Iron deficiency (ID) and iron deficiency anaemia (IDA) are important conditions affecting a large proportion of the general population, causing the patients physical and psychosomatic symptoms, particularly fatigue, and significantly affecting their quality of life. General practitioners (GPs) are frequently consulted with nonspecific symptoms due to the ID. However, little evidence is available to guide iron treatment. The aim of the Swiss Delphi study was to generate a broad consensual Swiss expert opinion in various therapeutic areas on diagnosis and treatment of ID/IDA and their practical implications.


Specific statements regarding clinical relevance, practical diagnostic and therapeutic approaches, and treatment were evaluated by Swiss experts in various therapeutic areas using the Delphi method. “Consensus” was defined as ≥80% agreement; the agreement of 50–79% was defined as “critical”, of <50% as “disagreement”.
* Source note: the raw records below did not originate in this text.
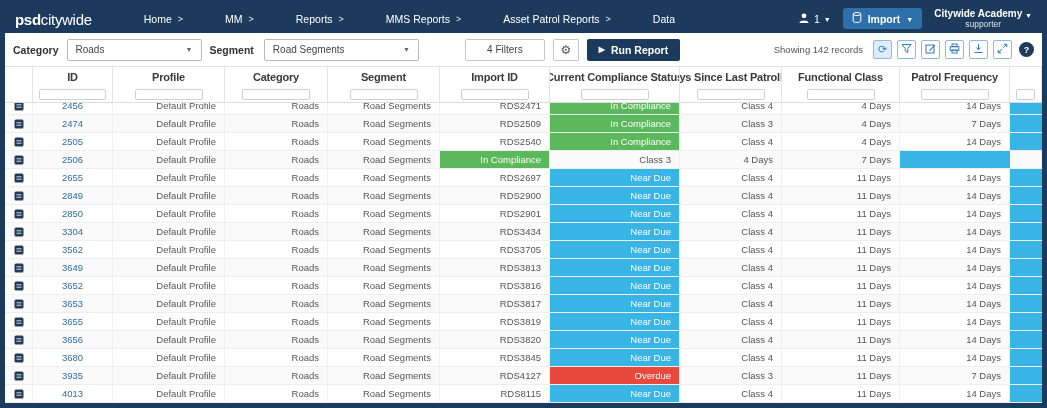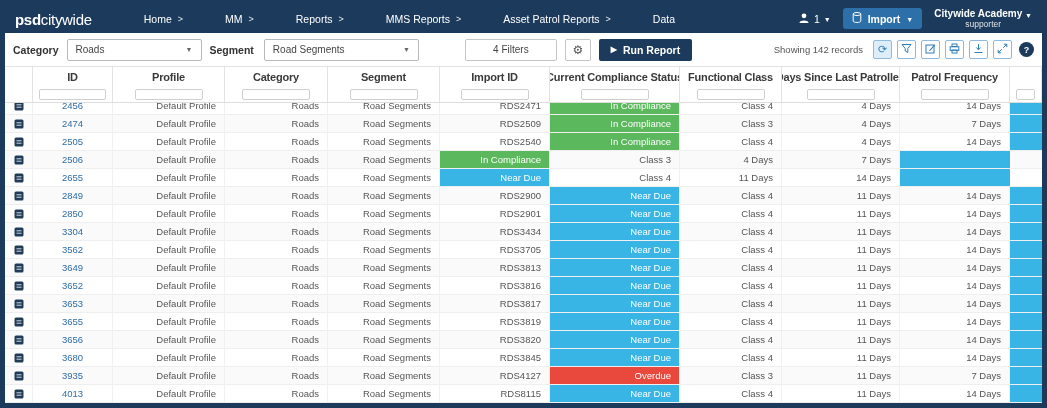"4 Filters" .filters-btn { width: 92px -> 80px }
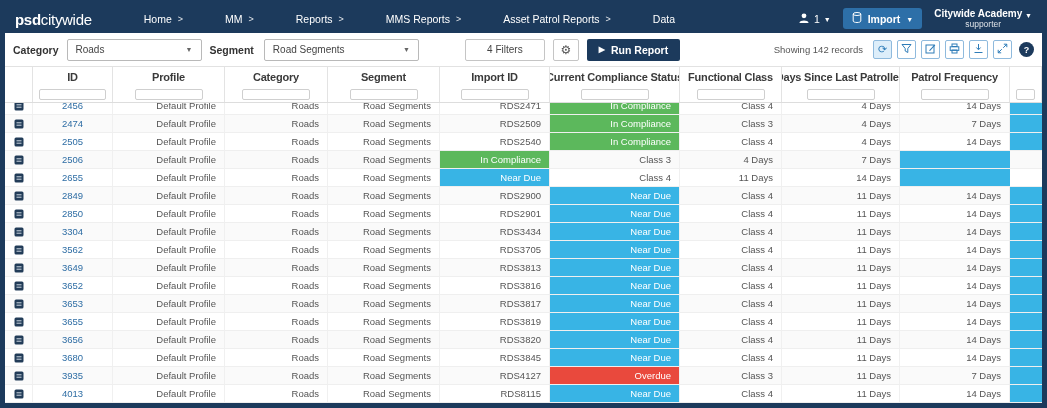"Functional Class" div.h-cell { order: before "Days Since Last Patrolled" -> after "Days Since Last Patrolled" }
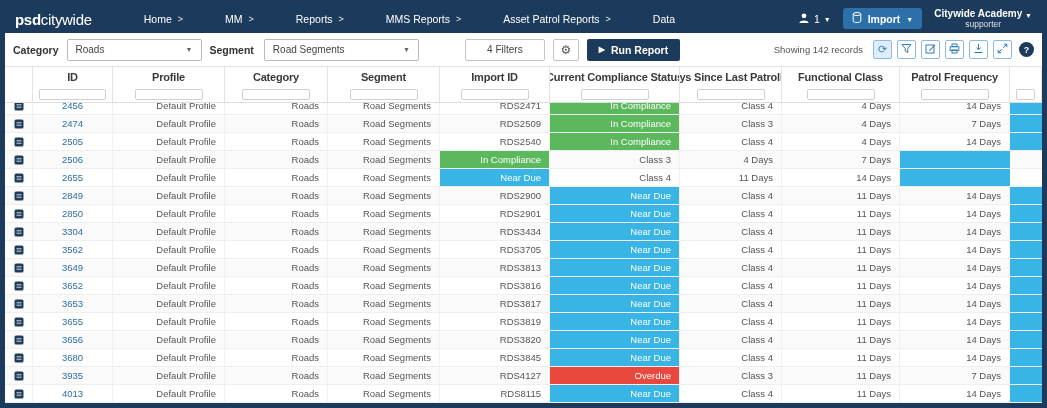"RDS2697" div.c { html: none -> <div>RDS2697</div> }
Consensus was reached for most statements. In patients without systemic inflammation, the threshold of 30 μg/l provide a good accuracy for the diagnosis of ID without anaemia. Ferritin levels within the range 30–50 μg/l with TSAT <20% can indicate ID without anaemia. Iron replacement therapy is accepted for treatment, not only of IDA, but also of symptomatic ID without anaemia. GPs play a central role in diagnosis and management of ID.


This consensus study provides potential therapeutic strategies for management of iron deficiency and is based on opinions of a high number of contributing specialists, providing their views from a wide range of clinical perspectives.